With origins in Guatemala, CBC—The Central American Bottling Co.—partners with PepsiCo, Ambev and Beliv to supply Latin America with water, soft drinks, juices and beer.
From her office in Uruguay’s capital of Montevideo, Romang manages the legal aspects of CBC’s Global Procurement Hub since founding it in 2018. She’s learned the basics of procuring raw materials, equipment and packaging while hiring staff and negotiating agreements with suppliers in support of production at 21 plants in Latin America.
It isn’t just packaging, equipment and raw materials she’s concerned with, though. She also ensures suppliers are compliant with laws and regulations—and the company’s code of ethics, which can be even stricter, Romang says.
She adds that suppliers commit to principles including safe, inclusive work practices that are included in the standard agreements she writes. CBC also adheres to the United Nations Global Compact that addresses human rights, labor standards, and environment and anti-corruption policies, so suppliers need to as well.

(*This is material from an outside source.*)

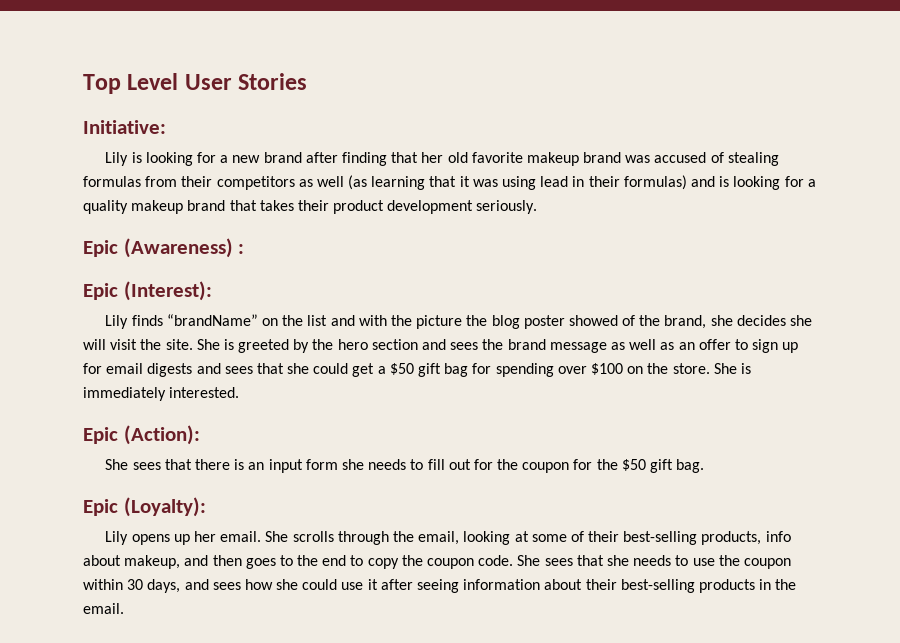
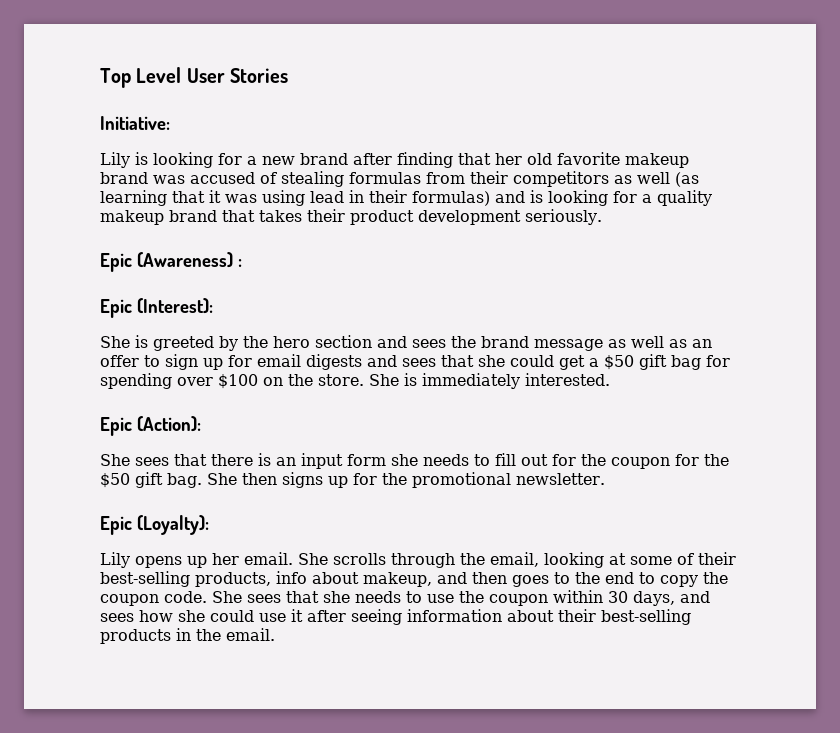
- Lily finds “brandName” on the list and with the picture the blog poster showed of the brand, she decides she will visit the site.
+ She then signs up for the promotional newsletter.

The anti-corruption polices have received increased attention in the last few years as Latin American governments address corruption in business and government, and the company does so with its Anti-Bribery Management System, Romang says. The system includes training and collaboration to reinforce how the company and its suppliers need to do business ethically.
Suppliers are also certified in using Sedex Members Ethical Trade Audit, or SMETA, protocols and are audited on adherence to labor legislation, integrity in business, environmental practices, and occupational health and safety, she adds.
Safe and inclusive
With those procedures in place, Romang says it was also challenging to work through the COVID-19 pandemic, as its effects touched nearly every aspect of CBC’s operations.
“We faced, and continue to face, risks relating to the health of our workers, raw materials and packaging supply, logistics, and changes in the demand of our products due to the crisis,” she says.
She’s been part of a committee formed to assess and work through the risks. While office staff was sent home, the production facilities remained open, and she helped ensure compliance with safety guidelines including mandatory mask use and sanitizing procedures. Thermometers and thermal cameras were also installed. For employees who work remotely, CBC has established a well-being program including webinars on nutrition as well as video fitness classes and company-supplied fitness equipment.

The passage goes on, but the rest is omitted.